PROBLEM DESCRIPTION: A single stretch of the material below is to be transcribed exactly, starting at the line with "- 4.4.1 National regulation" and ending after the line with "5.3.4 Individual licensing regime".
********
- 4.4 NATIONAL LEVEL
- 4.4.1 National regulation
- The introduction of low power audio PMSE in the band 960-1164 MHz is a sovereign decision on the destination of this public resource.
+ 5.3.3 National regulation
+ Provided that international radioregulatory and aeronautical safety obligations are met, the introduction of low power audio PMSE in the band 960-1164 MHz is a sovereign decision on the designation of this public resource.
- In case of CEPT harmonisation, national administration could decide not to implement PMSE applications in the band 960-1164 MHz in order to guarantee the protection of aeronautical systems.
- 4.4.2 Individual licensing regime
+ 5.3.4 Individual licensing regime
********
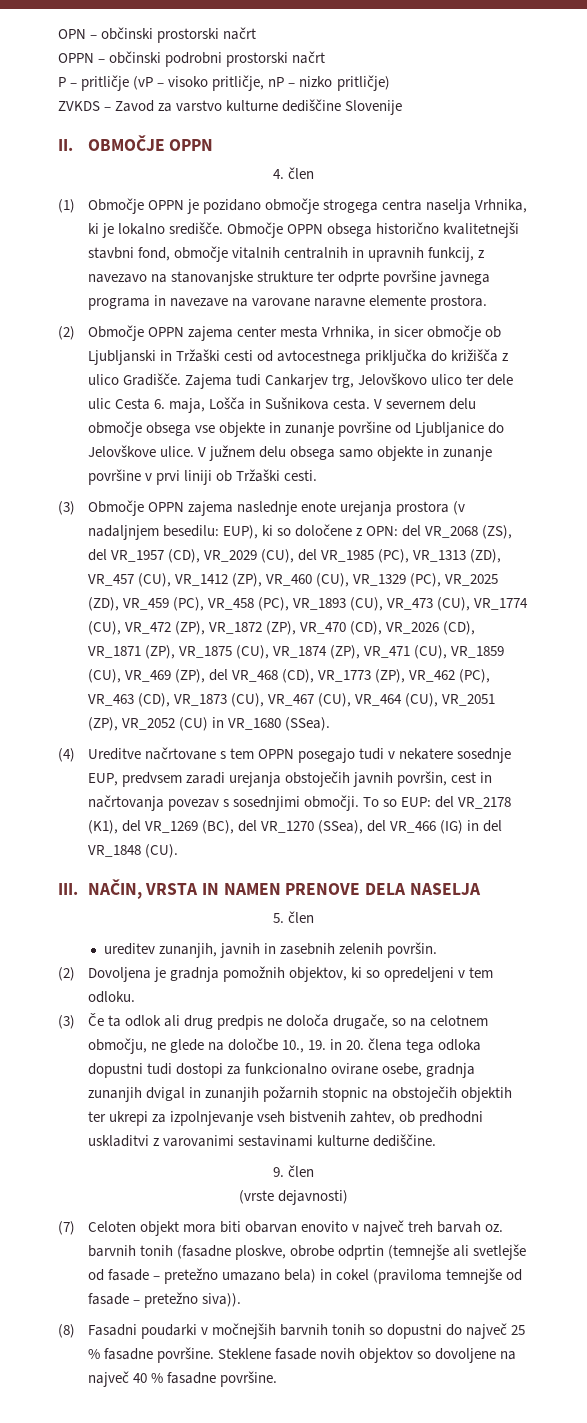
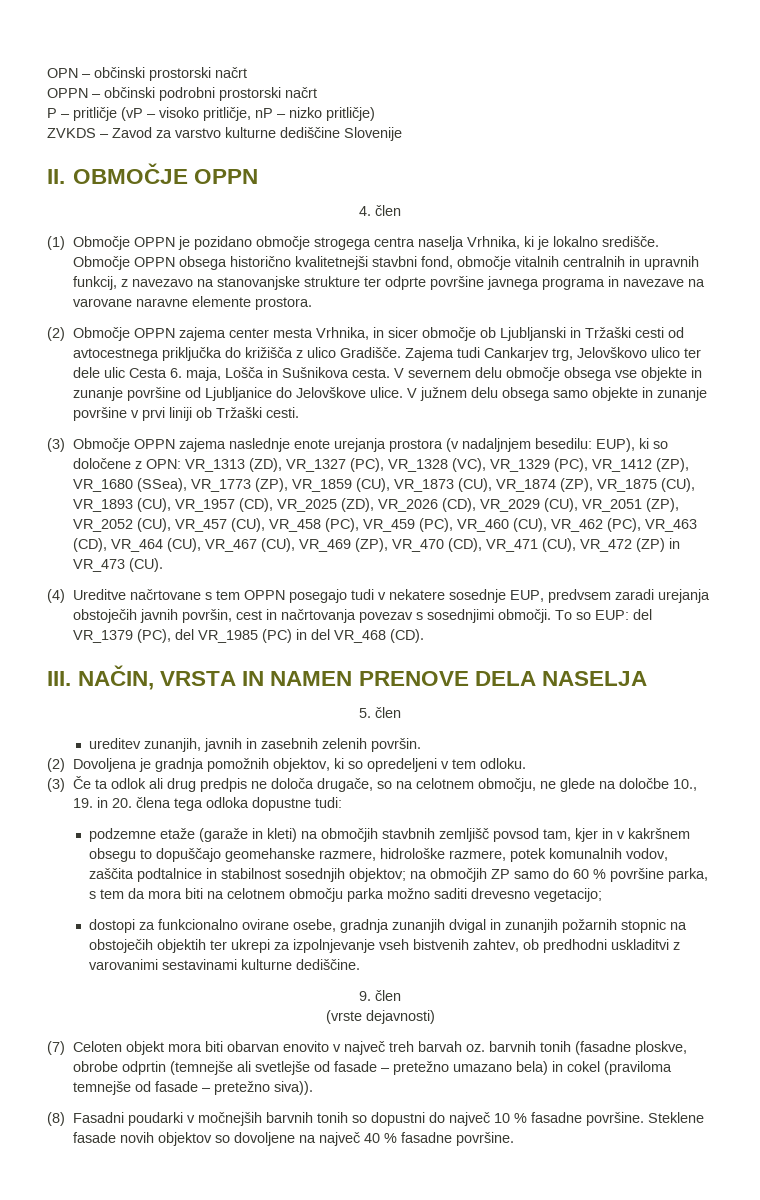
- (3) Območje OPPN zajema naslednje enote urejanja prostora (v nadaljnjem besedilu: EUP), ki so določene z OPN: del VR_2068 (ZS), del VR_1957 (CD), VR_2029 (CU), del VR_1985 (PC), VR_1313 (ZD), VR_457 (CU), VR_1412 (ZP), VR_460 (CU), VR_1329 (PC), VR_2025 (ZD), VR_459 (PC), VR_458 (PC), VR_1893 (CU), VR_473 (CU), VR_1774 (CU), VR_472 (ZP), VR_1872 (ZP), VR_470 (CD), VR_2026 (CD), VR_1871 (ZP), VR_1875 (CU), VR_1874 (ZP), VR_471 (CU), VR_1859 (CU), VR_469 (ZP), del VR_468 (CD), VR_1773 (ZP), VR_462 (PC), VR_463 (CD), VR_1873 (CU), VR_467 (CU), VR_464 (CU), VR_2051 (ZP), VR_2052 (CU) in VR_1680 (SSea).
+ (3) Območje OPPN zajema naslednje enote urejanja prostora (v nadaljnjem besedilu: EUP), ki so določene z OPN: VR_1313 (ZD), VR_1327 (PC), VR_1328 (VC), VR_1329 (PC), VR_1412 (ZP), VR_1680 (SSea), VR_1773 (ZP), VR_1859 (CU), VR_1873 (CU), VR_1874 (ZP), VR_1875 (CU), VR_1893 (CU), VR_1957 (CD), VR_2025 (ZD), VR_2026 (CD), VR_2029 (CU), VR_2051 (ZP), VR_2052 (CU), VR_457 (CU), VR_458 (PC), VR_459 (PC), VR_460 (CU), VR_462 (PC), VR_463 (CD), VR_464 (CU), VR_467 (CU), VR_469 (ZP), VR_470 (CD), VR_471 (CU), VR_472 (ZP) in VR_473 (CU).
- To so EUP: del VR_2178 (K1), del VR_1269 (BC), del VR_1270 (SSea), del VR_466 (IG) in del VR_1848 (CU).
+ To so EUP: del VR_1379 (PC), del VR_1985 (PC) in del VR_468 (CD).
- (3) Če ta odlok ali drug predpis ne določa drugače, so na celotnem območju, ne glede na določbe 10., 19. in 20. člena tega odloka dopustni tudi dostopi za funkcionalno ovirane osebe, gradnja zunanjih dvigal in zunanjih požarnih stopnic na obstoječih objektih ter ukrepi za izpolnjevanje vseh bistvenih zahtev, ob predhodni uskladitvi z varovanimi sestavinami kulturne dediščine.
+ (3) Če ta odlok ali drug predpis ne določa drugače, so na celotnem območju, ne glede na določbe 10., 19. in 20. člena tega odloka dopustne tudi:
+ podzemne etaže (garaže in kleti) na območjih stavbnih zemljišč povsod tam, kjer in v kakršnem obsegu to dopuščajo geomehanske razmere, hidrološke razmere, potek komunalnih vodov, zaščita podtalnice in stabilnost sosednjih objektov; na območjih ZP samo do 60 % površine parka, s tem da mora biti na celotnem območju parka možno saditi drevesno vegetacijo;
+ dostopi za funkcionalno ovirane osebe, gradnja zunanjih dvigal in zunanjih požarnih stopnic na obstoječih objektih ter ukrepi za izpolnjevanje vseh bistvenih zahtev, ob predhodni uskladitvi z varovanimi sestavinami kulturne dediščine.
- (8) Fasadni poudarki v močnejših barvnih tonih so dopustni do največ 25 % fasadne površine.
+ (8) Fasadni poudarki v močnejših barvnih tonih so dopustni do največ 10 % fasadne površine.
********
EXERCISE SOLUTION:
- 4.4.1 National regulation
- The introduction of low power audio PMSE in the band 960-1164 MHz is a sovereign decision on the destination of this public resource.
+ 5.3.3 National regulation
+ Provided that international radioregulatory and aeronautical safety obligations are met, the introduction of low power audio PMSE in the band 960-1164 MHz is a sovereign decision on the designation of this public resource.
- In case of CEPT harmonisation, national administration could decide not to implement PMSE applications in the band 960-1164 MHz in order to guarantee the protection of aeronautical systems.
- 4.4.2 Individual licensing regime
+ 5.3.4 Individual licensing regime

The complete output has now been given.